WORK INSTRUCTIONS ->
Go through the entries below and give the number of lines that have the string "path", and only that.

━━ RECORD EXCERPTS ━━

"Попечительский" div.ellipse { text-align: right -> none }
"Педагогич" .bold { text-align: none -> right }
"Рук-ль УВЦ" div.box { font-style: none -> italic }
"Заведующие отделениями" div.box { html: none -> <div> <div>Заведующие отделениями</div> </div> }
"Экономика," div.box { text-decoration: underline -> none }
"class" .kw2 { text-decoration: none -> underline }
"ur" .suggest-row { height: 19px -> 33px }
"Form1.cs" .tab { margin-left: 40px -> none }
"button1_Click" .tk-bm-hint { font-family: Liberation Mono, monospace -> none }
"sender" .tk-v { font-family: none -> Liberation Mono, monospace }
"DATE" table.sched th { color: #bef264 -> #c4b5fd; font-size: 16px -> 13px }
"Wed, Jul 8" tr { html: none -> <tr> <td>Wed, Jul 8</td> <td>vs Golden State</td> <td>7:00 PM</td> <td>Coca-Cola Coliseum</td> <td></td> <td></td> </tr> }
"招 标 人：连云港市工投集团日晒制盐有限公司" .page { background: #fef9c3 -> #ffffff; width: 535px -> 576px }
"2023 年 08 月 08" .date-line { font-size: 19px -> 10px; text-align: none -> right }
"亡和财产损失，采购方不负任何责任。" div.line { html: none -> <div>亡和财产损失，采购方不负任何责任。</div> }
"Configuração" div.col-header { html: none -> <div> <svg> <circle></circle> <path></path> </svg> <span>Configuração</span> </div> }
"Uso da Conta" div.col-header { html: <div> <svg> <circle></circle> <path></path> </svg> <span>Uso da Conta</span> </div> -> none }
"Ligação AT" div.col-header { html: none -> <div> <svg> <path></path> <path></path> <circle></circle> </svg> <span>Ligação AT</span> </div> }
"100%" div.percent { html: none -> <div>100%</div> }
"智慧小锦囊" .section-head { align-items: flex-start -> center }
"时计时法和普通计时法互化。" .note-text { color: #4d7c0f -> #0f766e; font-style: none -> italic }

━━━

ANSWER FOR THE TASK ->
3